Malaise fascinant, pour peu qu'on soit sensible aux destins croisés de ces personnages à la fois monstrueux (par nécessité) et pathétiques (par accident). Jamais on ne s'y attache, jamais on ne s'identifie et pourtant ils finissent par faire leur place, lentement, sûrement, dans leur 21ème siècle de carte postale comme dans l'esprit de leur public, faute de pouvoir toucher leur cœur... si bien qu'ils en deviennent touchants, jusqu'à faire oublier leur charisme de profils Facebook et leurs jeux d'acteur lacunaires, alors qu'on se surprend non à les idéaliser, non à les aimer, non à les haïr mais à les prendre en pitié, tous autant qu'ils sont, chacun à leur manière.
Difficile de dire si le propos est amoral, immoral ou d'une innocence telle qu'elle confine à la perversité. Toujours est-il qu'une fois la couleuvre avalée (et dieu sait qu'il faut s'y reprendre à trois fois pour déglutir), on suit les mésaventures futuristes de ces drôles de cobayes, avec le même intérêt qu'on observerait des rats de laboratoire, prisonniers d'un grand labyrinthe de plexiglas, tentant laborieusement de se rejoindre sans savoir si leurs chemins sont connectés ou s'ils sont condamnés à tourner en rond jusqu'à épuisement. D'où, sans doute, ces seuls matricules pour les identifier. En cela, ils apparaissent davantage comme un sujet d'étude involontaire que comme les vecteurs narratifs d'un divertissement tout public, plan en coupe symbolique d'une psyché collective en souffrance, à travers laquelle on s'efforcera de définir "l'humanité" en réfléchissant aux limites de leur propre inhumanité.
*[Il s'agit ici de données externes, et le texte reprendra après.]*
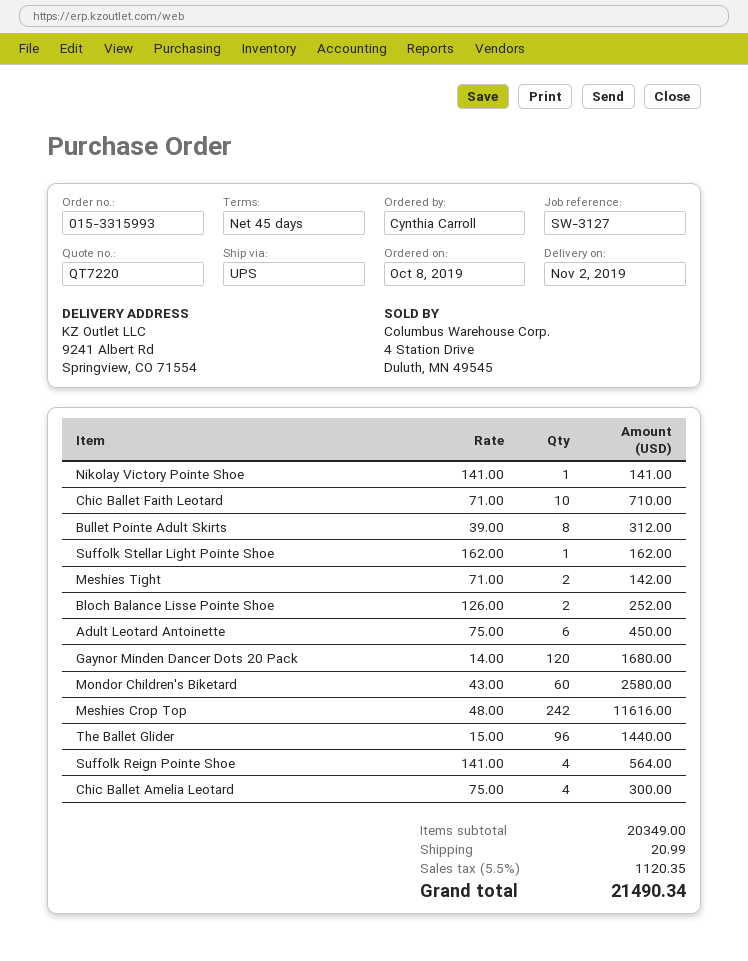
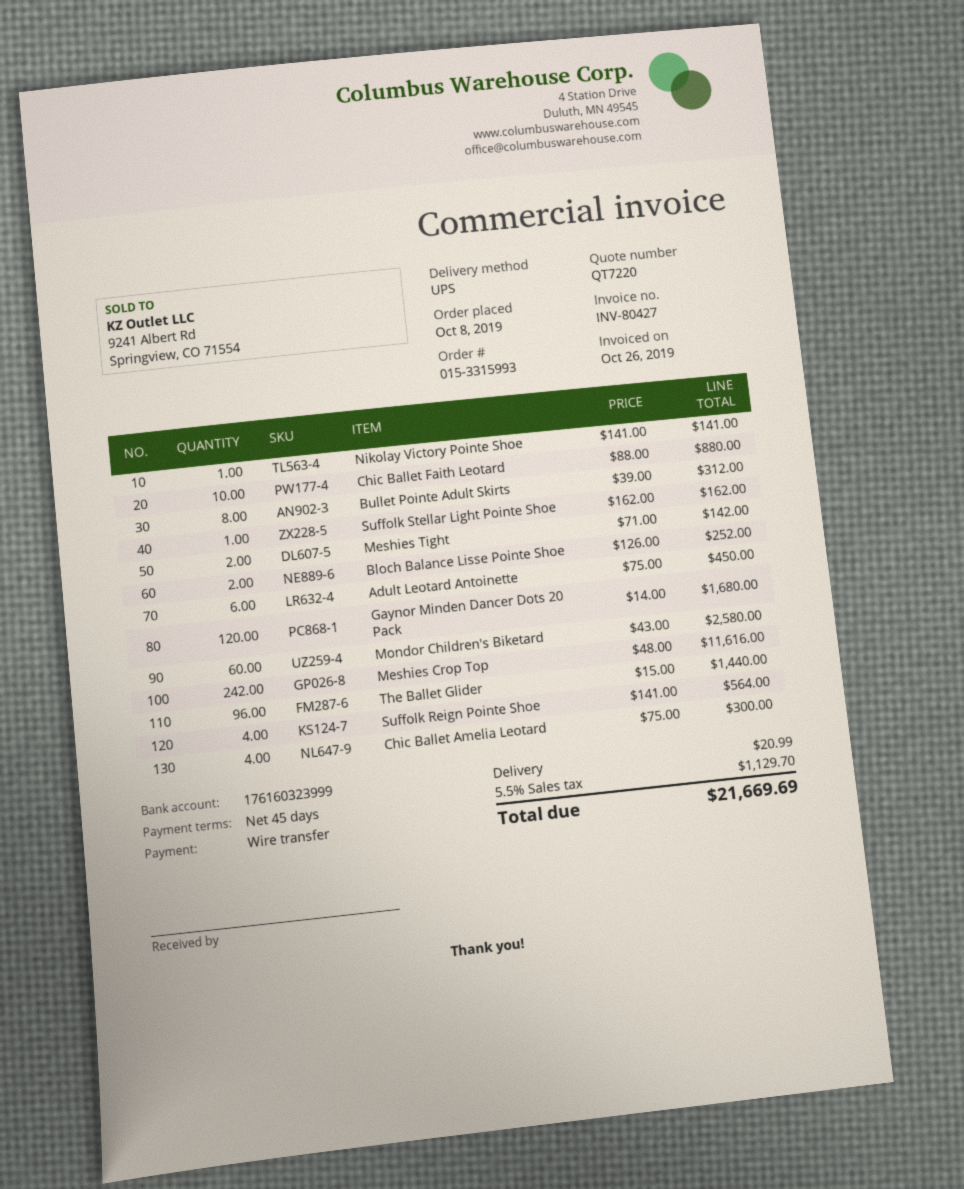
Chic Ballet Faith Leotard: 10 x 71.00 = 710.00 -> 10 x 88.00 = 880.00
tax: 5.5% = 1120.35 -> 5.5% = 1129.70
total: 21490.34 -> 21669.69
Philip K. Dick style.
C'est finalement cette ambiguïté constante, souvent douloureuse, qui sauve cette drôle de série pop-corn d'un naufrage à la Intruders. Si les intrigues n'ont rien de révolutionnaire en soi, elles s’efforcent d'éviter l'écueil de la facilité et s'échinent à exploiter au mieux ce postulat bancal, daté, mais terrifiant... et contre toutes attentes, elles y parviennent brillamment, avec une finesse et une habileté qu'on n'attendait pas de la part d'une production aussi générique.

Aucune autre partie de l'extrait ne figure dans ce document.